Within the military history genre, regimental and other small-unit studies retain a popularity perhaps second only to campaign volumes and "battle books." Interestingly, early regimental histories appeared en masse on the American scene while the Civil War still raged, providing veterans and home readers accounts of epic deeds performed on blood-stained fields from Manassas to Missionary Ridge and beyond. Over the next one hundred years, the basic format remained nearly unchanged: "Regimentals" (as they are widely known) recounted in painstaking detail the stories of camp and battle, with scant mention of the social, political, and cultural forces that called these men, often hailing from a single community, to duty in defense of their homes. In fine, such studies provided precious little context of the world from which the soldiers came, serving instead as quintessential "pot-boilers," accounts that stirred arguments among rival units and latter-day adherents rather than encourage meaningful understanding for subsequent generations of scholars, students, and enthusiasts.

The past thirty years, however, have witnessed the advent of truly integrated small-unit works, volumes that are as much community studies and social histories as they are military tomes.

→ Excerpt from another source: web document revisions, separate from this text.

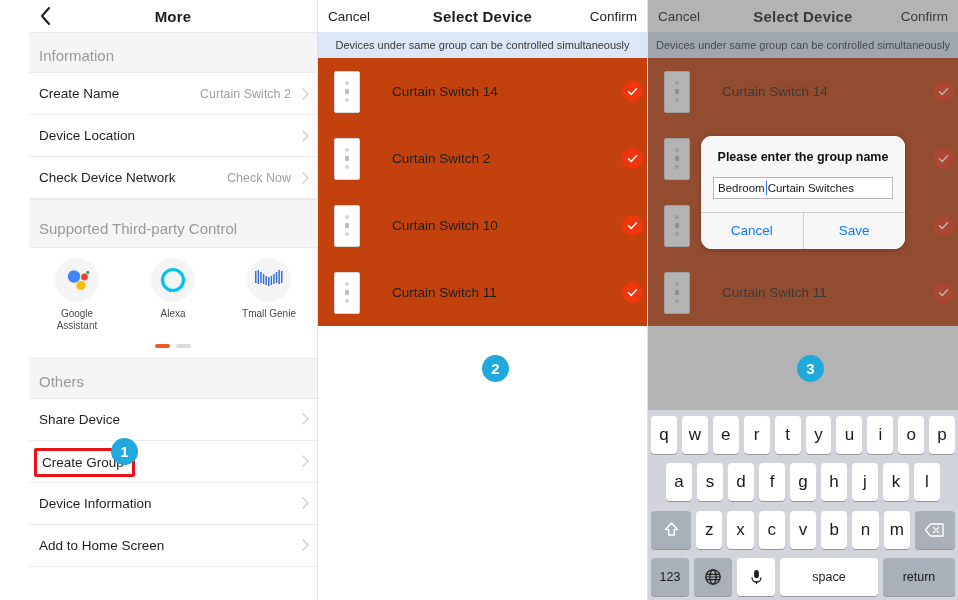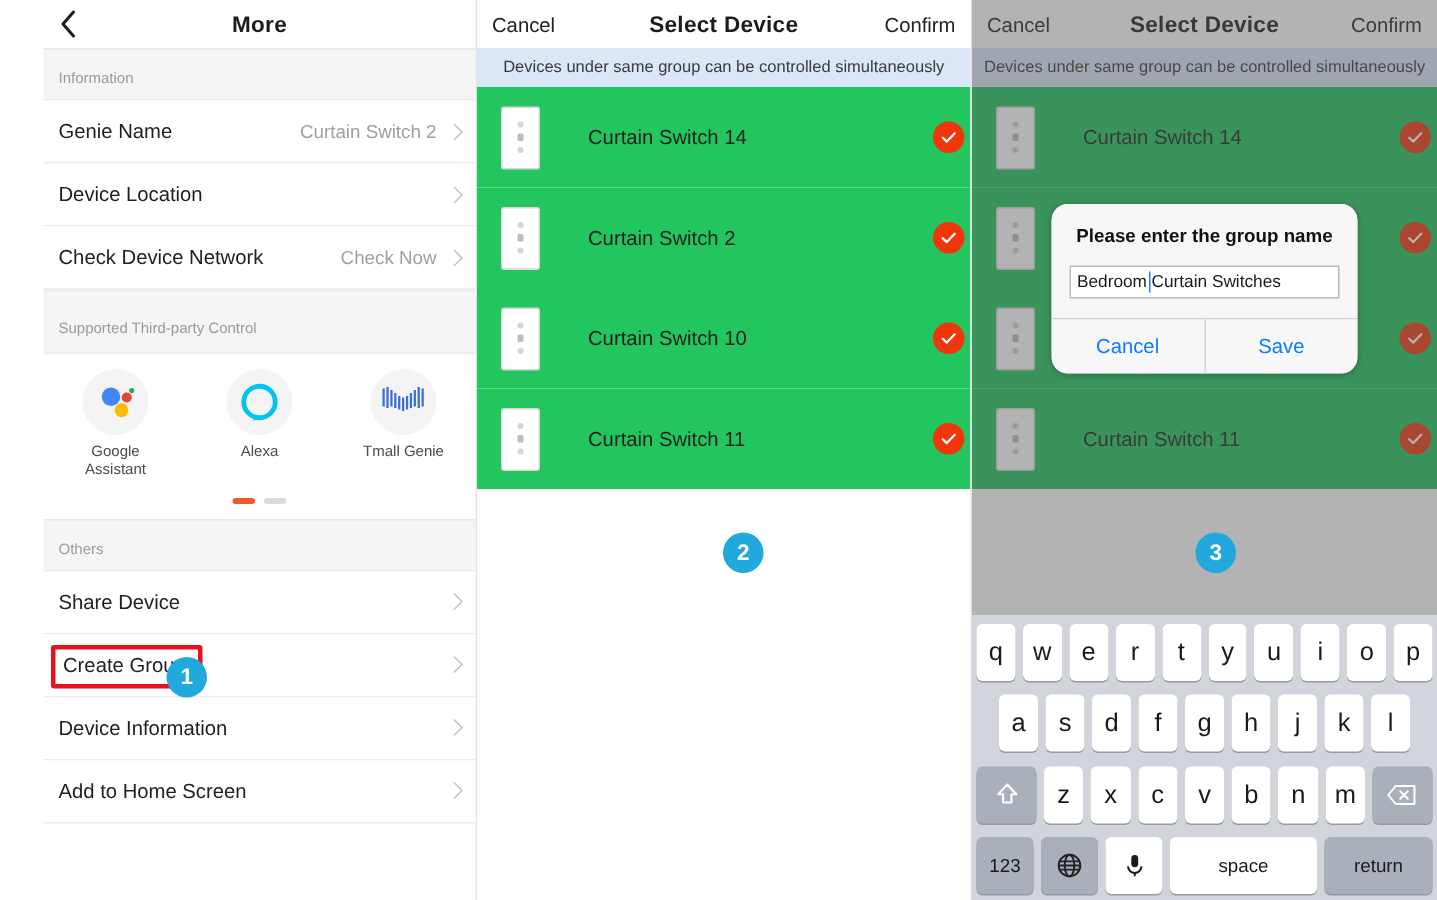--- a/index.html
+++ b/index.html
@@ -32,21 +32,21 @@
   }
   .back-chevron svg { display: block; }
   .nav-action {
     font-size: 13.5px; color: #222; position: relative; z-index: 2; padding: 0 10px;
   }
   .nav-action.left { margin-right: auto; }
   .nav-action.right { margin-left: auto; }
 
   
   .group-header {
-    background: #f5f5f5; color: #9a9a9a; font-size: 10px;
+    background: #f5f5f5; color: #9a9a9a; font-size: 15px;
     padding: 14px 10px 8px 10px; border-top: 1px solid #e8e8e8;
     border-bottom: 1px solid #eaeaea;
   }
   .group-header.tall { padding-top: 20px; padding-bottom: 10px; }
   .row {
     display: flex; align-items: center; height: 42px;
     padding: 0 10px; background: #fff;
     border-bottom: 1px solid #ececec; position: relative;
   }
   .row-label { font-size: 13.5px; color: #1f1f1f; flex: 0 0 auto; }
@@ -77,21 +77,21 @@
   .pager-dot { width: 15px; height: 3.5px; border-radius: 2px; background: #dcdcdc; }
   .pager-dot.active { background: #f05a28; }
 
   
   .banner {
     background: #dbe7f7; color: #3a3a3a; font-size: 11px;
     padding: 7px 8px; text-align: center; white-space: nowrap;
   }
   .dev-row {
     display: flex; align-items: center; height: 67px; padding: 0 4px 0 16px;
-    background: #22c55e;
+    background: #c2410c;
   }
   .dev-thumb {
     width: 26px; height: 42px; border: 1px solid #d8d8d8; border-radius: 2px;
     background: #fff; display: flex; flex-direction: column;
     align-items: center; justify-content: space-evenly; padding: 5px 0;
     flex: 0 0 auto;
   }
   .dev-dot { width: 4px; height: 4px; border-radius: 50%; background: #d5d5d5; }
   .dev-dot.mid { background: #bdbdbd; width: 3.5px; height: 5px; border-radius: 1px;}
   .dev-name { font-size: 13.5px; color: #1f1f1f; margin-left: 32px; }
@@ -175,21 +175,21 @@
         <svg width="12" height="20" viewBox="0 0 12 20">
             <polyline points="9,2 2,10 9,18" fill="none" stroke="#1c1c1c" stroke-width="2" stroke-linecap="round" stroke-linejoin="round"></polyline>
           </svg>
       </div>
       <div class="nav-title">More</div>
     </div>
 
     <div class="group-header">Information</div>
 
     <div class="row">
-      <span class="row-label">Genie Name</span>
+      <span class="row-label">Create Name</span>
       <span class="row-value">Curtain Switch 2</span>
       <span class="chev"></span>
     </div>
     <div class="row">
       <span class="row-label">Device Location</span>
       <span class="row-value"></span>
       <span class="chev"></span>
     </div>
     <div class="row">
       <span class="row-label">Check Device Network</span>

George N. Vourlojianis, assistant professor of history at Cleveland's John Carroll University, attempts to contribute to the "new military history" in producing The Cleveland Grays, a reworking of his own 1994 Ph.D. dissertation. This reviewer took encouragement from the book's first sentence, one that modestly decreed it a "work on a bit of Cleveland history" (ix) rather than a mere institutional or chronological narrative.

An independent militia company formed in 1837 during ongoing tensions between the United States and British Canada, the Grays was from its birth considered a special military and social organization. Its membership came almost exclusively from Cleveland's elite commercial and political class, whose considerable stake in society necessitated vigilance against real or perceived enemies, both at home and abroad. Its political culture was distinctly conservative; at first Whiggish, by the 1850s it had embraced a nascent nativism and finally fell under the aegis of the Republican Party. Throughout the nineteenth and into the early twentieth century, the Grays provided support for the city's leadership (to be sure, many city fathers were also members of the Grays), carrying out police functions against a growing labor movement that was seen as a threat its own hegemonic interests. The company too served, if somewhat sparingly, in nearly all of America's major military conflicts from the Civil War through World War One. One of its officers, Lieutenant Albert Baesel, was posthumously awarded the Congressional Medal of Honor for his actions at Meuse-Argonne in September 1917.